Assistant Professor Carnegie Mellon University, United States
Introduction:: Our knowledge of cancer pathogenesis has exponentially expanded cancer treatment strategies in a way that has created more personalized options but also more design complexity. In this talk, I will focus on monocytes and their use as a therapeutic cellular target for cancer nanotechnology. Monocytes are circulating innate immune cells that infiltrate solid tumors at surprisingly high rates, contribute to the immunosuppressive tumor microenvironment, and are correlated with poor therapeutic response outcomes. I will discuss two approaches that use data to design and evaluate cancer nanoformulations, 1) time-resolved quantitative tracking of monocyte polarization, and 2) machine learning guided literature synthesis. We hope the models developed will lead to enhanced prediction of translational efficacy and ultimately improved clinical outcomes.

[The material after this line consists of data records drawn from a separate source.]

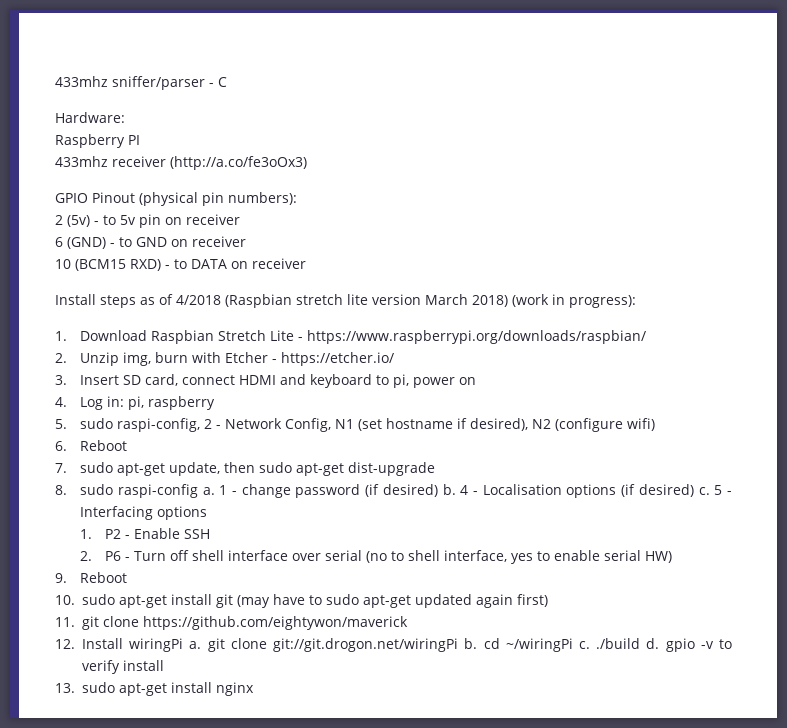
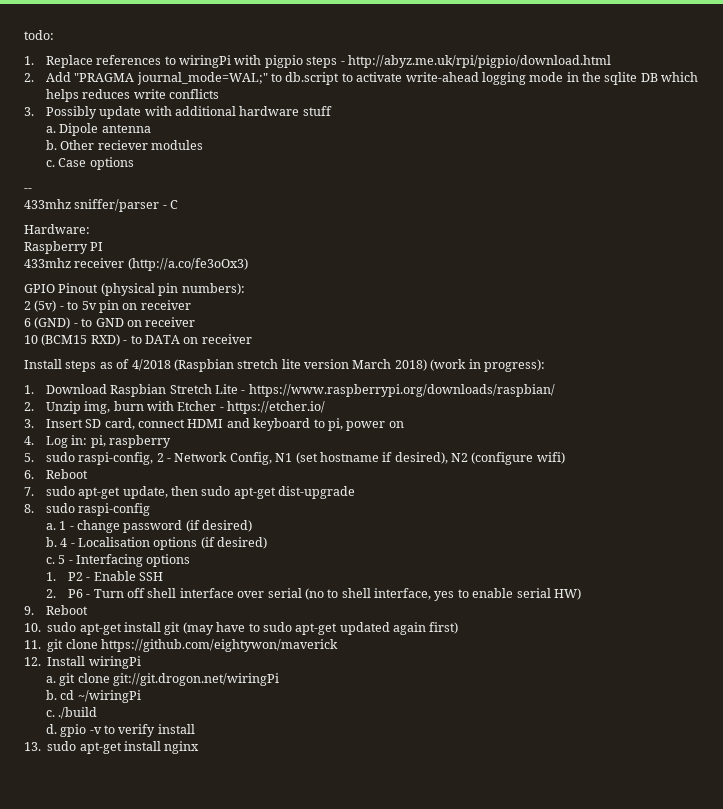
(55, 81) none -> [24,30,54,40] [24,55,611,68] [24,72,699,85] [45,89,220,102] [24,106,332,119] [45,123,151,136] [45,140,204,150] [45,157,134,170] [24,188,32,192] todo: // 1. Replace references to wiringPi with pigpio steps - http://abyz.me.uk/rpi/pigpio/download.html // 2. Add "PRAGMA journal_mode=WAL;" to db.script to activate write-ahead logging mode in the sqlite DB which helps reduces write conflicts // 3. Possibly update with additional hardware stuff // a. Dipole antenna // b. Other reciever modules // c. Case options // -- //
(198, 491) none -> (151, 509) //
(438, 490) none -> (253, 526) //
(694, 490) none -> (268, 543) //
(184, 645) none -> (141, 662) //
(459, 645) none -> (280, 679) //
(573, 645) none -> (141, 696) //
(641, 643) none -> (98, 713) //

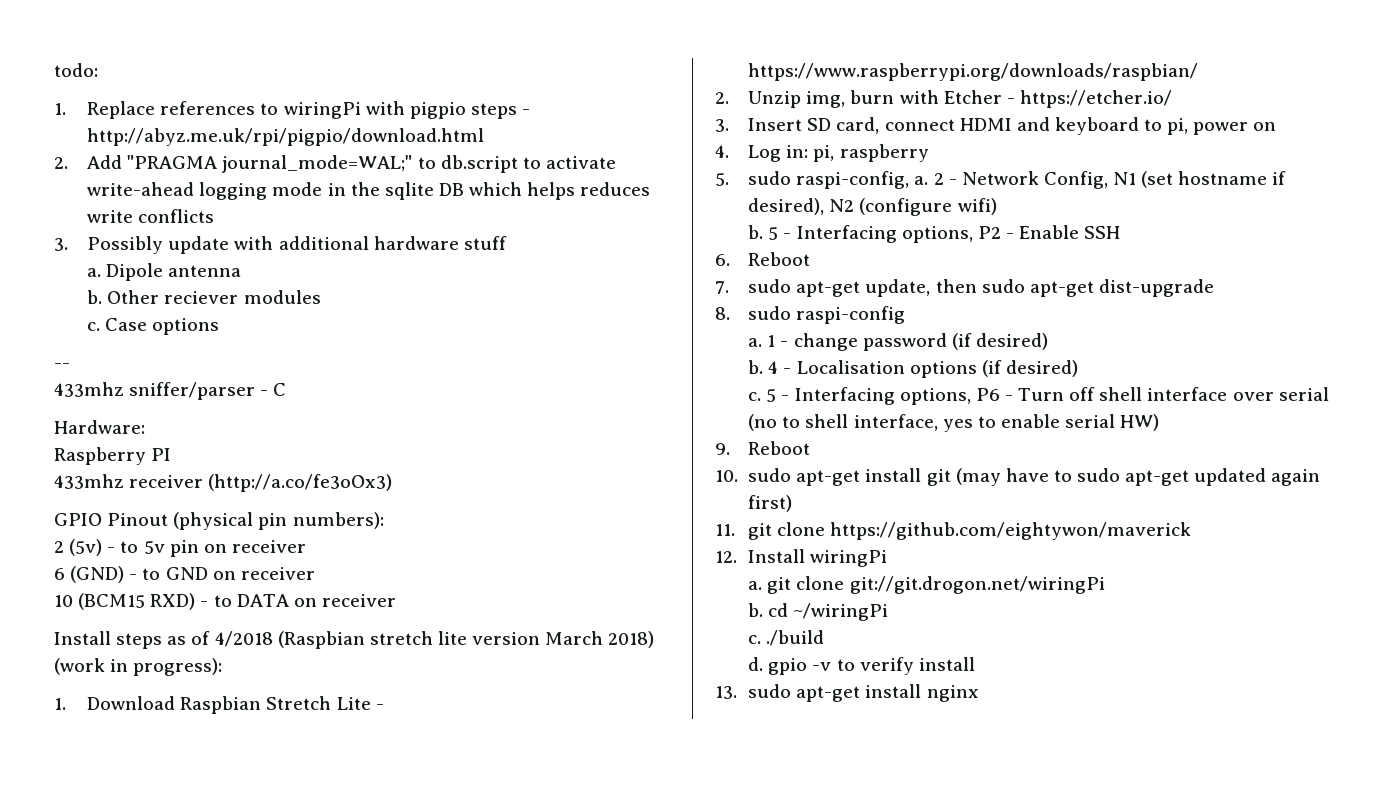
(154, 458) none -> [914,176,929,185] a.
(565, 458) none -> [748,225,1121,243] // b. 5 - Interfacing options, P2 - Enable SSH
[146,554,191,567] [45,571,164,581] [45,589,56,598] options // 1. P2 - Enable SSH // 2. -> [899,388,971,405] options,

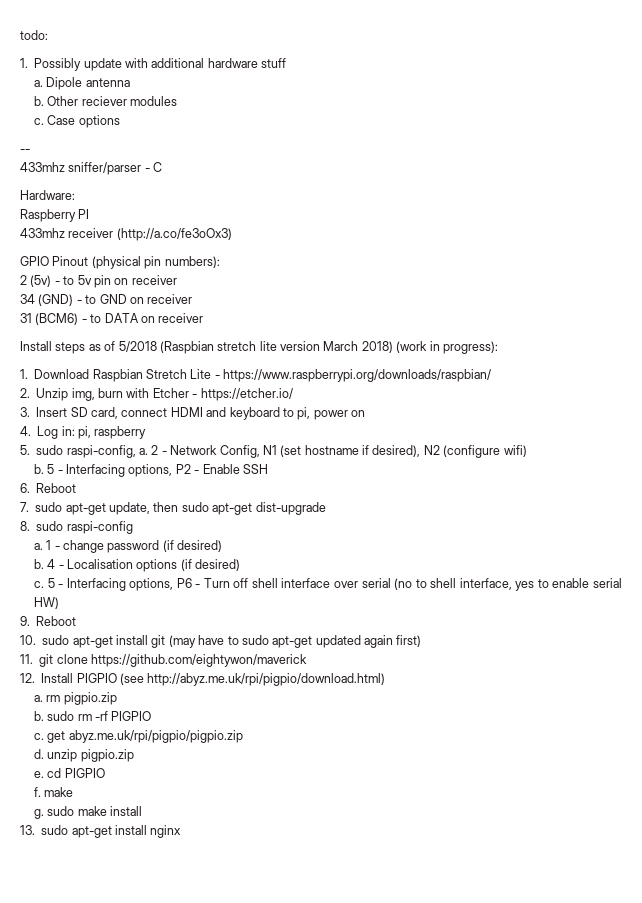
[87,101,531,119] [87,128,485,146] [54,155,616,173] [87,182,651,200] [87,209,215,223] [54,238,68,251] Replace references to wiringPi with pigpio steps - http://abyz.me.uk/rpi/pigpio/download.html // 2. Add "PRAGMA journal_mode=WAL;" to db.script to activate write-ahead logging mode in the sqlite DB which helps reduces write conflicts // 3. -> (28, 63) none
[54,568,65,580] 6 -> [20,294,35,304] 34
[54,593,196,610] 10 (BCM15 RXD) -> [20,313,79,325] 31 (BCM6)
[214,631,273,647] 4/2018 -> [118,341,157,352] 5/2018
[810,550,888,567] [748,576,1105,594] [748,603,889,621] [748,630,825,646] wiringPi // a. git clone git://git.drogon.net/wiringPi // b. cd ~/wiringPi // c. ./build -> [76,673,386,686] [33,692,117,705] [33,711,152,721] [33,730,243,743] PIGPIO (see http://abyz.me.uk/rpi/pigpio/download.html) // a. rm pigpio.zip // b. sudo rm -rf PIGPIO // c. get abyz.me.uk/rpi/pigpio/pigpio.zip
[768,657,914,675] gpio -v to verify -> [47,749,134,762] [33,768,105,778] [33,787,74,797] [33,806,107,819] unzip pigpio.zip // e. cd PIGPIO // f. make // g. sudo make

Materials and Methods:: We present a novel bioluminescent method that allows for time-resolved measurement of NFᴋB activation in macrophages while in co-culture with cancer cells. By using a monocyte cell line whose NFᴋB responsive element is labeled with firefly luciferase, we obtain a quantitative and temporal characterization of macrophage polarization in response to tumor-derived signals. Bioluminescence measurements were taken of tumor:monocyte co-cultures to quantify the effect of tumor cell signaling on THP-1 monocyte and monocyte derived-macrophage NFᴋB activation.
We also synthesized literature from 2000-2020 to evaluate the most effective nanoparticle and therapeutic combination strategies for macrophage targeted cancer nanotechnologies.
Results, Conclusions, and Discussions:: We observed the MDA-MB-231 cancer cells induced lower NFᴋB activation in THP-1 monocyte derived macrophages than was observed in HCT-116 co-culture. The temporal trend in activation possessed different profiles. Moreover, the addition of macrophage differentiation stimuli modulated the NFᴋB profile in the co-culture, with PMA treated cells expressing higher NFᴋB activation. We propose that the difference in the NFᴋB profile is correlated with disease severity and should be pursued as a model.